### What is needed
An exact copy of the listing is what is needed; please output it in full.

### Raw data

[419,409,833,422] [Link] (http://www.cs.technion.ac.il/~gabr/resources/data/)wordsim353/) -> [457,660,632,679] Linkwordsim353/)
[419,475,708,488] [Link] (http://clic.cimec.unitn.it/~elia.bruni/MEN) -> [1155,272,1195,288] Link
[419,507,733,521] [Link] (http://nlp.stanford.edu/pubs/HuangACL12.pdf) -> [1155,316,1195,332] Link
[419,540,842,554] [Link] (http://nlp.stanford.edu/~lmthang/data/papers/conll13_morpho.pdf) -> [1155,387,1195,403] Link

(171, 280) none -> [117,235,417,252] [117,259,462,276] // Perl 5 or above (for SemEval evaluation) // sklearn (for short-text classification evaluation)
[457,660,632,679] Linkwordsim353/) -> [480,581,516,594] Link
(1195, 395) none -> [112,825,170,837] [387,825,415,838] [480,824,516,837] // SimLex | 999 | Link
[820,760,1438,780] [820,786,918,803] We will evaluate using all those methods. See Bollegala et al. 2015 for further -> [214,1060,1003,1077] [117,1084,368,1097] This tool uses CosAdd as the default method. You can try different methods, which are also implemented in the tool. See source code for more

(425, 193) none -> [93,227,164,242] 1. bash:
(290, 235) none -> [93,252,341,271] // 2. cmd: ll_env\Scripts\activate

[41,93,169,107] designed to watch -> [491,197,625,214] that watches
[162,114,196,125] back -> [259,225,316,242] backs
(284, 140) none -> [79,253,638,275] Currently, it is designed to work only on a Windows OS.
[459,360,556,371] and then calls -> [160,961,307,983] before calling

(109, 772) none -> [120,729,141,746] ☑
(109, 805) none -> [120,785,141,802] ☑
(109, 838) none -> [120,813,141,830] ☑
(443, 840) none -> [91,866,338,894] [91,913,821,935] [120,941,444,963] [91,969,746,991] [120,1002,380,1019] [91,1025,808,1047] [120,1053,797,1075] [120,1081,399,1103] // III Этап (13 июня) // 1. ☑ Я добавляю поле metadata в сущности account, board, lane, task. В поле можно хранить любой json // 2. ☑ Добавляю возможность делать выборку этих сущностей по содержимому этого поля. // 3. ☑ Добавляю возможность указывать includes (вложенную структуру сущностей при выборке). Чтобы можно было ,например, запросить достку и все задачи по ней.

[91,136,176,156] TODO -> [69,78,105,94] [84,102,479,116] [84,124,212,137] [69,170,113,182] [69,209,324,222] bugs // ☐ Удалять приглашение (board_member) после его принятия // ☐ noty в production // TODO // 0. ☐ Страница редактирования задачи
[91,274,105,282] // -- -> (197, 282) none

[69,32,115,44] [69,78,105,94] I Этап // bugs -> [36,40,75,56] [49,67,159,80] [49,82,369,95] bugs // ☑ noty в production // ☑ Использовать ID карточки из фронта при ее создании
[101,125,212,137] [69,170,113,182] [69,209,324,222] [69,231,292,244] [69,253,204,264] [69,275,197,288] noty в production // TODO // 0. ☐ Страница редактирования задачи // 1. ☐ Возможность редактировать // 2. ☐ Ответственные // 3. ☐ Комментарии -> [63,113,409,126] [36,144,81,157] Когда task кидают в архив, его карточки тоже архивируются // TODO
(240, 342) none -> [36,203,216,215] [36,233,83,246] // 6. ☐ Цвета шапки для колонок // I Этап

### Task output
[419,409,833,422] [Link] (http://www.cs.technion.ac.il/~gabr/resources/data/)wordsim353/) -> [457,660,632,679] Linkwordsim353/)
[419,475,708,488] [Link] (http://clic.cimec.unitn.it/~elia.bruni/MEN) -> [1155,272,1195,288] Link
[419,507,733,521] [Link] (http://nlp.stanford.edu/pubs/HuangACL12.pdf) -> [1155,316,1195,332] Link
[419,540,842,554] [Link] (http://nlp.stanford.edu/~lmthang/data/papers/conll13_morpho.pdf) -> [1155,387,1195,403] Link

(171, 280) none -> [117,235,417,252] [117,259,462,276] // Perl 5 or above (for SemEval evaluation) // sklearn (for short-text classification evaluation)
[457,660,632,679] Linkwordsim353/) -> [480,581,516,594] Link
(1195, 395) none -> [112,825,170,837] [387,825,415,838] [480,824,516,837] // SimLex | 999 | Link
[820,760,1438,780] [820,786,918,803] We will evaluate using all those methods. See Bollegala et al. 2015 for further -> [214,1060,1003,1077] [117,1084,368,1097] This tool uses CosAdd as the default method. You can try different methods, which are also implemented in the tool. See source code for more

(425, 193) none -> [93,227,164,242] 1. bash:
(290, 235) none -> [93,252,341,271] // 2. cmd: ll_env\Scripts\activate

[41,93,169,107] designed to watch -> [491,197,625,214] that watches
[162,114,196,125] back -> [259,225,316,242] backs
(284, 140) none -> [79,253,638,275] Currently, it is designed to work only on a Windows OS.
[459,360,556,371] and then calls -> [160,961,307,983] before calling

(109, 772) none -> [120,729,141,746] ☑
(109, 805) none -> [120,785,141,802] ☑
(109, 838) none -> [120,813,141,830] ☑
(443, 840) none -> [91,866,338,894] [91,913,821,935] [120,941,444,963] [91,969,746,991] [120,1002,380,1019] [91,1025,808,1047] [120,1053,797,1075] [120,1081,399,1103] // III Этап (13 июня) // 1. ☑ Я добавляю поле metadata в сущности account, board, lane, task. В поле можно хранить любой json // 2. ☑ Добавляю возможность делать выборку этих сущностей по содержимому этого поля. // 3. ☑ Добавляю возможность указывать includes (вложенную структуру сущностей при выборке). Чтобы можно было ,например, запросить достку и все задачи по ней.

[91,136,176,156] TODO -> [69,78,105,94] [84,102,479,116] [84,124,212,137] [69,170,113,182] [69,209,324,222] bugs // ☐ Удалять приглашение (board_member) после его принятия // ☐ noty в production // TODO // 0. ☐ Страница редактирования задачи
[91,274,105,282] // -- -> (197, 282) none

[69,32,115,44] [69,78,105,94] I Этап // bugs -> [36,40,75,56] [49,67,159,80] [49,82,369,95] bugs // ☑ noty в production // ☑ Использовать ID карточки из фронта при ее создании
[101,125,212,137] [69,170,113,182] [69,209,324,222] [69,231,292,244] [69,253,204,264] [69,275,197,288] noty в production // TODO // 0. ☐ Страница редактирования задачи // 1. ☐ Возможность редактировать // 2. ☐ Ответственные // 3. ☐ Комментарии -> [63,113,409,126] [36,144,81,157] Когда task кидают в архив, его карточки тоже архивируются // TODO
(240, 342) none -> [36,203,216,215] [36,233,83,246] // 6. ☐ Цвета шапки для колонок // I Этап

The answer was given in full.